Just like Meth and Sex, Facebook is an addiction. You can easy hide away in your living room shutting yourself off from real interaction with friends and society to be able to be in a dark room online to interact with friends and society. It’s just like the real world but more sad and pathetic. The real question is are you doing it right? Status updates and mobile uploads fill our days, but do you always need the information they supply? Do you really need to see a someone’s baby sleeping or hear about how long the line is at Walmart? Perhaps not. What if you’re the one offering up these boring little tidbits? What if you’re the one clogging up Facebook with asinine comments and making it dumber for the rest of the Intrawebs. How do you know? Easy, here are 10 Signs.
10. Depressing Status Updates
Listen, we all have bad days, no way around them. But keep in mind we really don’t care about yours. We don’t give a flying fig if your boyfriend is a mindless jerk, or that you just don’t know if you can live this life anymore. Status updates are meant to be funny, clever and filled with completely useless information. Unless we’re going to be seeing a mobile upload of slit wrists or empty pill bottles, we really don’t care.
9. Profile Pic Is Your Dog
What part of FACE did you miss on Facebook. Part of finding friends on Facebook is seeing how they’ve changed, good or bad. Discovering an ex-girlfriend has gained 40 pounds since you broke up 5 years ago is information gold. Discovering she owns a pug is crap.
8. You’re Begging Your Friends For Cows To Play FarmVille
Listen, if we wanted to play games we’d go down to the local arcade. (Do they even have them anymore?) We’re not here to play games. We’re here to be voyeurs. We don’t want to spend the first five minutes of our Facebook experience ignoring Farm requests. We don’t have trees or livestock to give, ask again and we’ll burn your farm to the ground.

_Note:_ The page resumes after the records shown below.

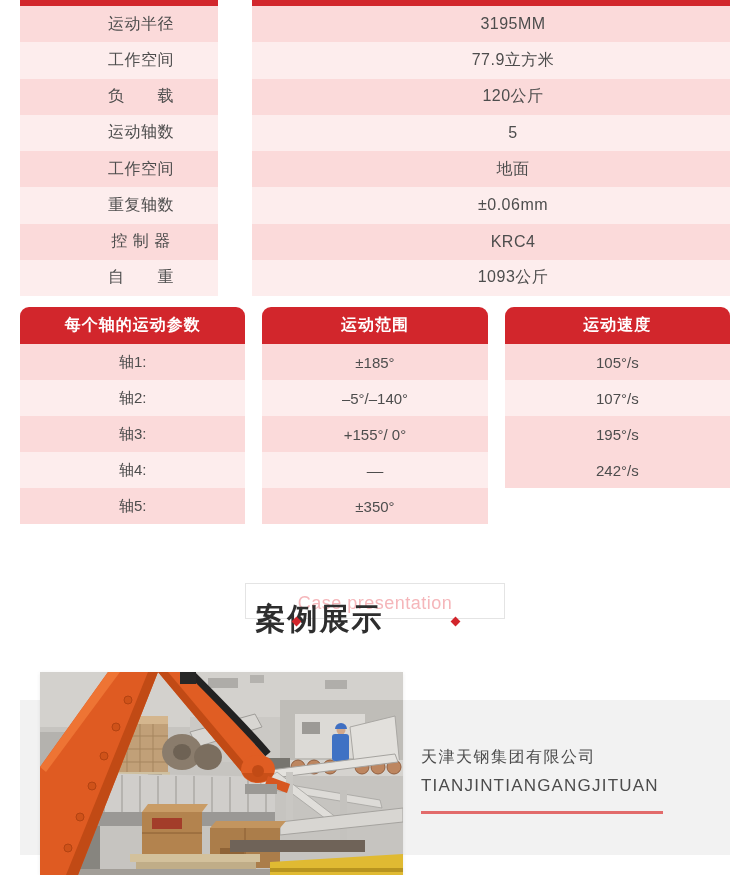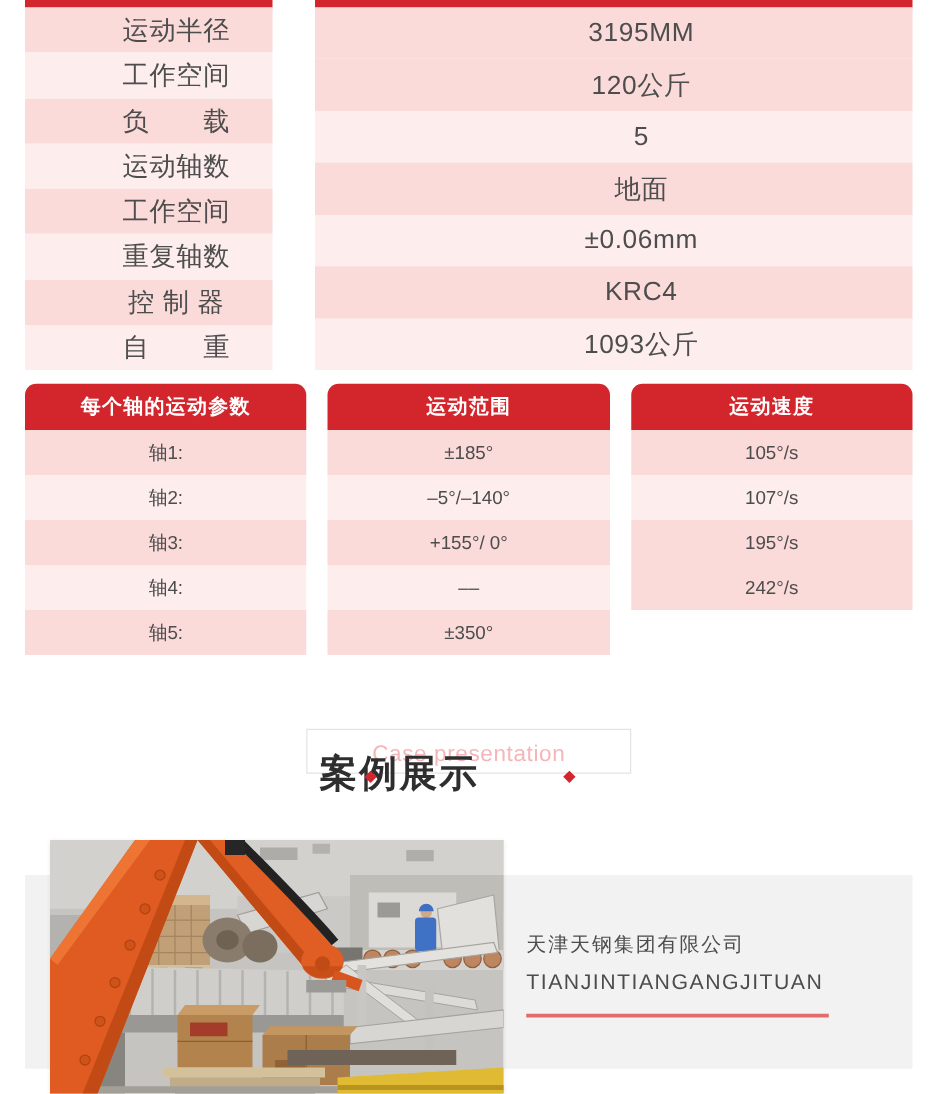--- a/index.html
+++ b/index.html
@@ -33,7 +33,7 @@
   .red-cap{height:6px;background:var(--accent-red);flex:none;}
   .spec-row{
     flex:1;display:flex;align-items:center;justify-content:center;
-    font-size:21px;color:var(--text-dark);letter-spacing:0.5px;padding-left:44px;
+    font-size:16px;color:var(--text-dark);letter-spacing:0.5px;padding-left:44px;
   }
   .spec-row.alt0{background:var(--row-pink-dark);}
   .spec-row.alt1{background:var(--row-pink-light);}

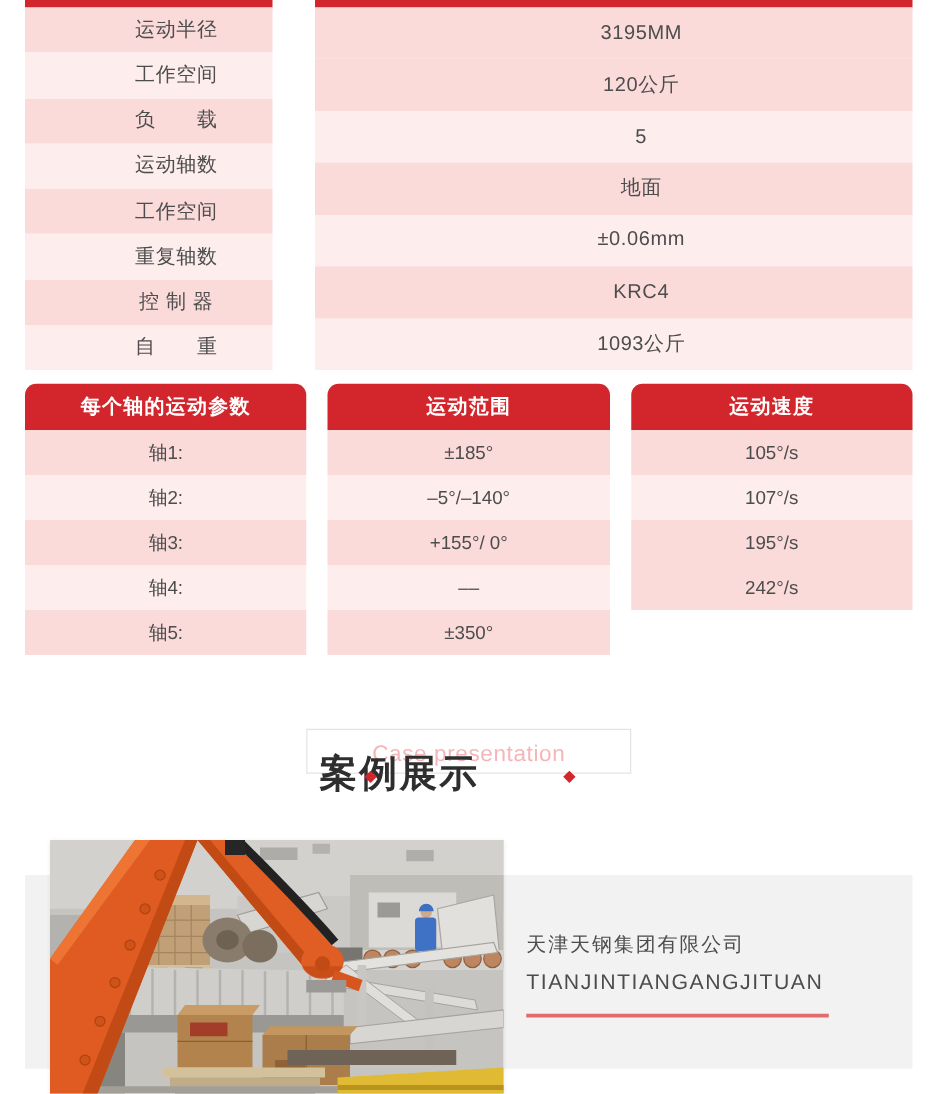--- a/index.html
+++ b/index.html
@@ -117,6 +117,7 @@
   <div class="spec-col values">
     <div class="red-cap"></div>
     <div class="spec-row alt0">3195MM</div>
+    <div class="spec-row alt1">77.9立方米</div>
     <div class="spec-row alt0">120公斤</div>
     <div class="spec-row alt1">5</div>
     <div class="spec-row alt0">地面</div>

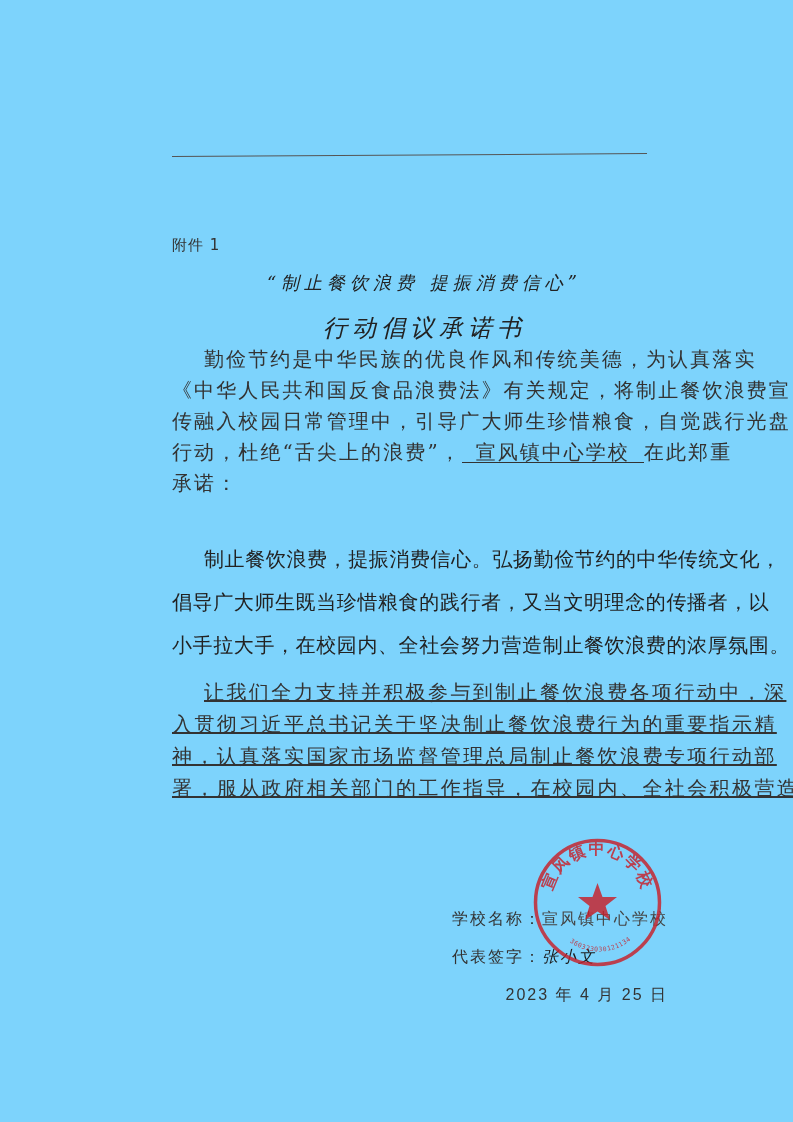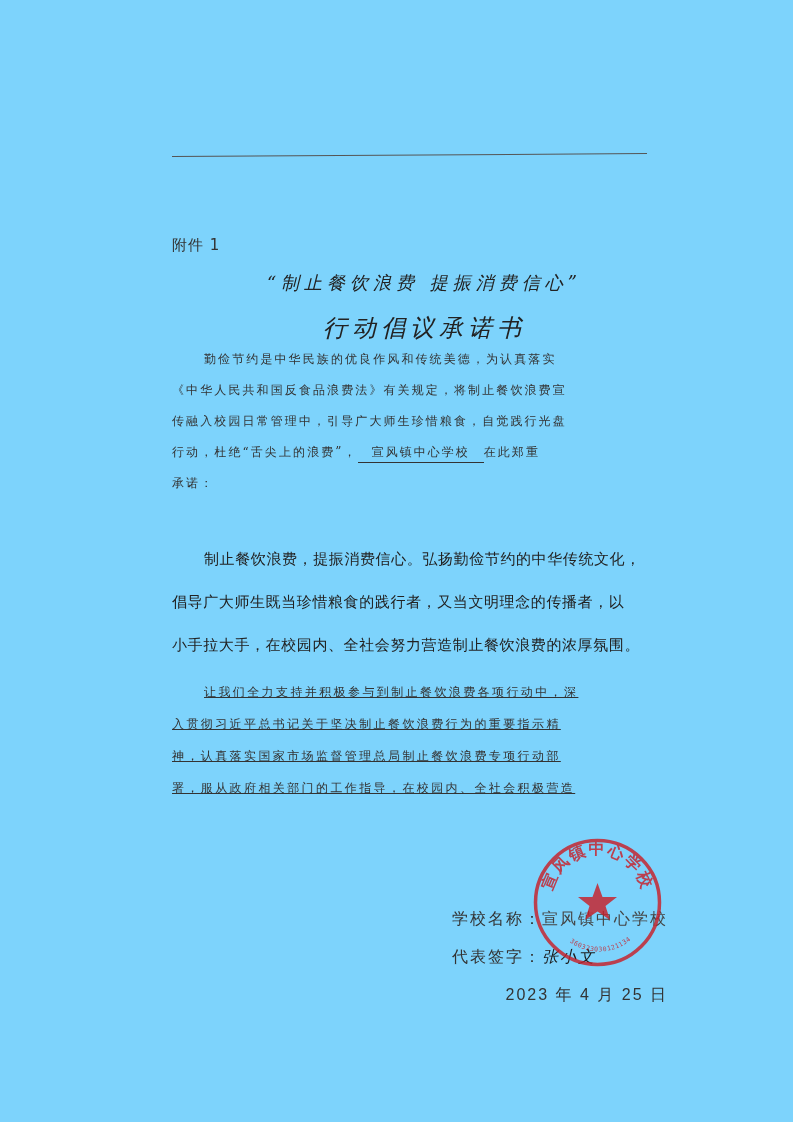--- a/index.html
+++ b/index.html
@@ -58,7 +58,7 @@
       position: absolute;
       left: 172px;
       width: 458px;
-      font-size: 12px;
+      font-size: 20px;
       color: #333;
     }
     .para .line {

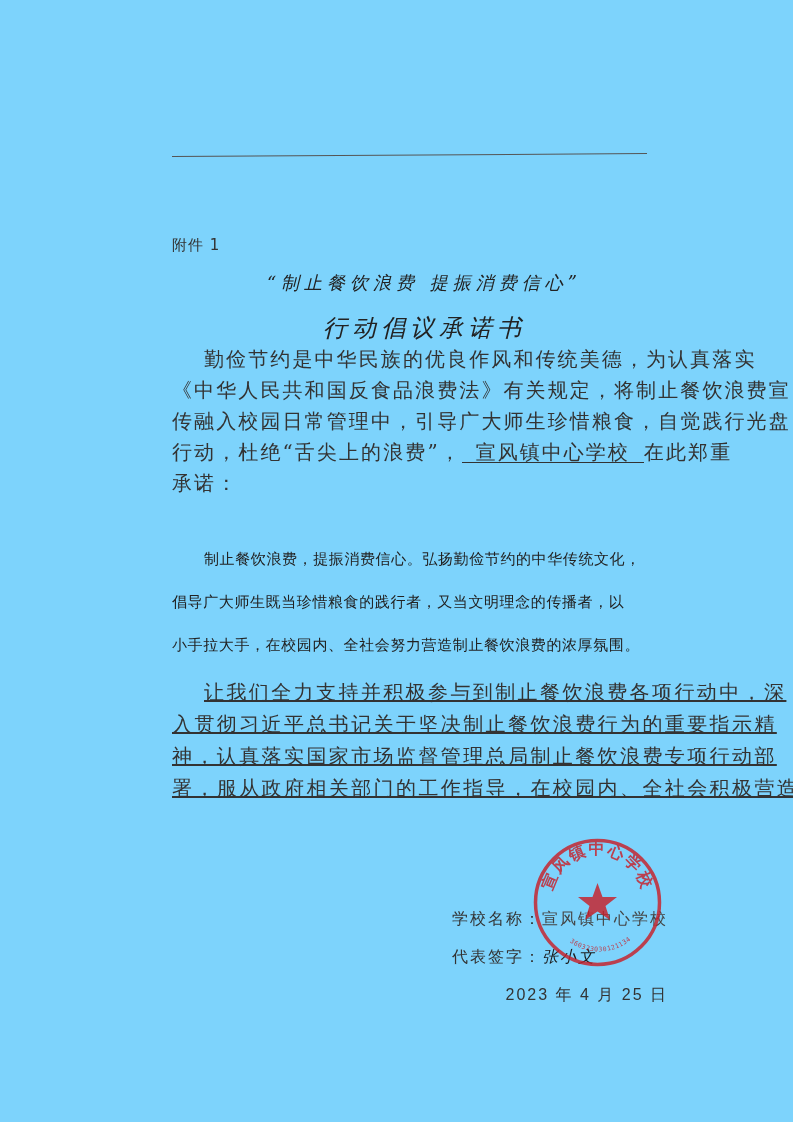--- a/index.html
+++ b/index.html
@@ -82,8 +82,8 @@
 
     .para-2 {
       top: 538px;
-      font-family: Liberation Serif, serif;
-      font-size: 15px;
+      font-family: Liberation Sans, sans-serif;
+      font-size: 20px;
       color: #222;
       width: 480px;
     }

7. Unaware Everyone Can Read Your Wall
Think of your wall as a big ass bulletin board for all to see. If you post you’re eating a burrito we know it and get a little hungry ourselves. If you post you’re stuck in traffic we know it and are glad we’re not in our car. If you post that you hope your friend’s doctor visit over their hemorrhoids went well and you might miss your free clinic visit because you slept over at a stranger’s house, well… we know that too. It’s time to learn the different from a private message and the wall. If you can’t figure this out, MySpace still wants you.
6. Your Facebook Profile Pic Is Over A Decade Old
It’s hook up time! Late one Thursday night you start chatting with a new friend on Facebook. It’s going well. You have a lot in common, more than you’d think for someone you’ve never met. It’s going really well. It just might be time to meet in person. You should recognize them from their profile picture right? Sure, if it was 15 years and 80 lbs ago. If only the ‘remove friend’ option worked at a Jamba Juice.
5. You Take Your Own “How Well Do I Know Me” Test And Get An 78
Thanks for littering our feed with the constant quizzes you take. No one cares which Disney character or ’70s actor you’re most like. But when we watch you take a quiz about yourself and get a B-, it’s really time to shut down your computer and take a long look in the mirror. When you think you’re done… keep looking. Anything to get you offline.
4. You’re A Fan Of Myspace Tom
Sure, there are a lot of moronic things to be a fan of: Bread, Shopping even clouds. If you’re completely amazed by the simple things in life, then that’s your thing. But if you’re THIS simple… you just need to go away.
3. You Get A Buzz From Sending Drink Requests
STOP! STOP! STOP! If you us another round of martinis we are sending you to FBAA (you figure it out).
2. Hacking Movie Quotes Or Music Lyrics For Your Status Updates
It’s called plagiarism or even better, lack of originality. If we wanted to know you didn’t need any stinking badges then we’d dig through your DVD collection.
1. Laughing At Your Own Status Updates
If you put LOL or HA HA in a status update then you’re officially the crappy comedian we hate that laughs at his own jokes. Go away.